L'amour est créateur. Nous en avons tous l'expérience. Et le couple humain le premier, homme et femme, traversé au cœur de son amour par cette puissance créatrice qui vient de loin. Mais pour que la création soit possible,
il
faut de l'espace. Aucun fruit de l'amour ne peut trouver de place dans l'espace fermé de nos égoïsmes. Dieu qui est amour doit trouver devant lui un homme
qui soit comme une page blanche sur
laquelle
il pourra dessiner une présence, un visage
à son image et à sa ressemblance,
comme
dit la Bible. Le pharisien qui se tenait debout au beau milieu du sanctuaire a déjà tout
écrit
de sa vie, il est programmé, Dieu n'a plus de place, lui dont l'irruption est toujours une surprise. Voyez
Marie,
la page blanche par excellence et qui ne s'attendait pas
du tout au dessein de Dieu, qui sera l'habitation en elle de la Parole qui sauve.
Nous sommes parfois ce Pharisien. Nous sommes devant Dieu comme il est devant Dieu. Tout est écrit. Les
codes de Droit,
canoniques ou autres, les certitudes morales, les constructions théologiques, les pratiques cultuelles qu'on veut à tout prix afficher, réchauffer, parce qu'au fond elles nous sécurisent en nous protégeant: "Je jeûne deux fois par semaine, je paie la dîme...
". Et cette tatillonne mise en conformité nous
rassure,
quand elle ne
nous permet pas,. subrepticement, d'exercer des pouvoirs qui nous font porter
sur les autres un regard méprisant: "Je ne suis pas comme les autres hommes... ni même comme ce collecteur
d'impôts". Aucun blanc
sur les
pages de nos vies, Dieu ne peut rien écrire de nouveau, lui qui est la permanente nouveauté, celle de l'amour, lui qui ne cesse de surprendre
les prophètes, jusqu'à
Zacharie
dans son Temple et Marie dans sa virginité. Oui, le Pharisien semble avoir tout juste
mais
en réalité le bien
qu'il
fait et qu'il énumère en bombant le torse c'est à lui-même qu'il le
fait, et il a tout faux. Quand il revient chez lui il n'est pas "justifié" dit l'Évangile.
Et Jésus nous montre alors, tout au fond, sur le seuil du Temple où il n'ose même pas s'avancer, un autre homme, bien insuffisant celui-là, le bas de gamme de la société, un voleur dont la richesse vient de ce qu'il
exploite ses concitoyens.
Mais
à la différence du pharisien ce publicain a
conscience de son insuffisance.
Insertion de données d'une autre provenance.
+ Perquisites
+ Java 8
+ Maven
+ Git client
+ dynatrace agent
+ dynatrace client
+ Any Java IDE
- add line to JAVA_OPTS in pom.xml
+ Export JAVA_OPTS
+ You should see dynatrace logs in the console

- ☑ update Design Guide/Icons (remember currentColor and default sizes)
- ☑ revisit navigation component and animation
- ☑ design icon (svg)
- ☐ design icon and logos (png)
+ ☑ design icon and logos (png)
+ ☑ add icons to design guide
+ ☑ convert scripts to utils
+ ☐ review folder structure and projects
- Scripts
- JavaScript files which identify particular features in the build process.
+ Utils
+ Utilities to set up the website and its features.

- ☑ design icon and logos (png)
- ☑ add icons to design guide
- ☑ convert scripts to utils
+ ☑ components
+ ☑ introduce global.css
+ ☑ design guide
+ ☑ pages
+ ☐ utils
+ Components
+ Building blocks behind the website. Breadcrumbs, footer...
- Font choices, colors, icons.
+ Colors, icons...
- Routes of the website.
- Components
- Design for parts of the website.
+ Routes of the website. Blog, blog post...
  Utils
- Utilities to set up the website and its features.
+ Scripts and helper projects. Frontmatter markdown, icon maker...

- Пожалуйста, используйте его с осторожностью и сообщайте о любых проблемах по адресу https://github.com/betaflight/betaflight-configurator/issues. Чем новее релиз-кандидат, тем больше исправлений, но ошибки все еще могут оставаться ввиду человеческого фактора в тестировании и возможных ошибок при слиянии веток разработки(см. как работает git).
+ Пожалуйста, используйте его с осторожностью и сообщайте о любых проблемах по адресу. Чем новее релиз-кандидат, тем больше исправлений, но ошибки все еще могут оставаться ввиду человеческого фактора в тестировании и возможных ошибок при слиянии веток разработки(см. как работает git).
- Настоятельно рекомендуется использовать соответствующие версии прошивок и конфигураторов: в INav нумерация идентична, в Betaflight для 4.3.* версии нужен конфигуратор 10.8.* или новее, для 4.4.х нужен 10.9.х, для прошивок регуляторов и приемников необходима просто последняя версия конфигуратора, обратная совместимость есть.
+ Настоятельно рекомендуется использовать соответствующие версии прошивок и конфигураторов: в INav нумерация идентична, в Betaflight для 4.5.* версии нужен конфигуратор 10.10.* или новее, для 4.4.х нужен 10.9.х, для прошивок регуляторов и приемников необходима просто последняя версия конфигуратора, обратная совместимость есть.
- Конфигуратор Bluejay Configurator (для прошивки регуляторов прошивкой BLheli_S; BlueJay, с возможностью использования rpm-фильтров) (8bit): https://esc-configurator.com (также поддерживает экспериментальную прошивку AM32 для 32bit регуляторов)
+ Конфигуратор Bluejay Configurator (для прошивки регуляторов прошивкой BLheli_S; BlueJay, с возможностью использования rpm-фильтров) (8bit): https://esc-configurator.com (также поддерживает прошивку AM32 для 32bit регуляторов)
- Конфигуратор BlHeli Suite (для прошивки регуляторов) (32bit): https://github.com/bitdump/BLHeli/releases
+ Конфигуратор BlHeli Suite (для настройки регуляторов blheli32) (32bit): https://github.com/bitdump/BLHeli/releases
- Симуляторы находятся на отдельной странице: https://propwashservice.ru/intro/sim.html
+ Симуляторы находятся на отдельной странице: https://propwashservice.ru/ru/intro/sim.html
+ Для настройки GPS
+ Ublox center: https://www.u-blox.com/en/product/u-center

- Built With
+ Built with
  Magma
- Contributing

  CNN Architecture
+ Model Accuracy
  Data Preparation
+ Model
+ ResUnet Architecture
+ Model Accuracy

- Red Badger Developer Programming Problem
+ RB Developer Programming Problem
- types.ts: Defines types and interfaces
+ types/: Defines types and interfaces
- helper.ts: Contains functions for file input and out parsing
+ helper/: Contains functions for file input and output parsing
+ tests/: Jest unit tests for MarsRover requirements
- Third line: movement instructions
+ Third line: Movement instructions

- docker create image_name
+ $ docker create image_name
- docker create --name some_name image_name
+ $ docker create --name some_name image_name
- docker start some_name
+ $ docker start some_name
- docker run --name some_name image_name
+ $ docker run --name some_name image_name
Il est ce qu'il est, peu importe, ce n'est pas reluisant à vue humaine bien sûr, mais ce vide reconnu va appeler une plénitude. Au sens le plus évangélique du terme il est
""aimable", Et
c'est ce qui va se passer. Dieu trouve en lui de la place pour
y faire
advenir la nouveauté de son pardon, de sa justification, cette justice biblique qui est cette façon qu'a Dieu de jeter les yeux sur "son humble
servante, de disperser
les
hommes à la pensée orgueilleuse, d'élever les
humbles, de combler de biens les affamés et de renvoyer les riches les mains vides" (Luc 1/51-53). Que donner en effet à celui qui pense tout avoir, être parfait, supérieur
?...
Alors; soyons ce Publicain. Ne soyons sûrs de rien et surtout pas de nous- mêmes. Ne cherchons pas à nous approprier le bien que nous faisons, qu'il soit plutôt la circulation de cet amour qui ne peut venir que du don de Dieu vers lequel nous tendons les mains. Ne revendiquons aucun pouvoir et surtout pas celui que nous tirerions d'une situation de Pharisien, c'est-à-dire de purs, de consacrés, de professionnels du "religieux", tentation subtile qui n'épargne pas l'Église car elle n'épargne
personne. Soyons assez
libres dans
un amour enraciné dans la confiance
en Dieu pour que nous avancions vers Dieu et vers nos frères, puisque Jésus nous dit qu'ils sont inséparables, les mains nues, le cœur disponible
et prêts aux
surprises
que nous réserve l'amour de Dieu qui a justifié, au fond du Temple, le pauvre type qu'était ce Publicain. Efforçons-nous enfin de porter sur nos frères le même regard libérateur que Dieu porte... sur nous!"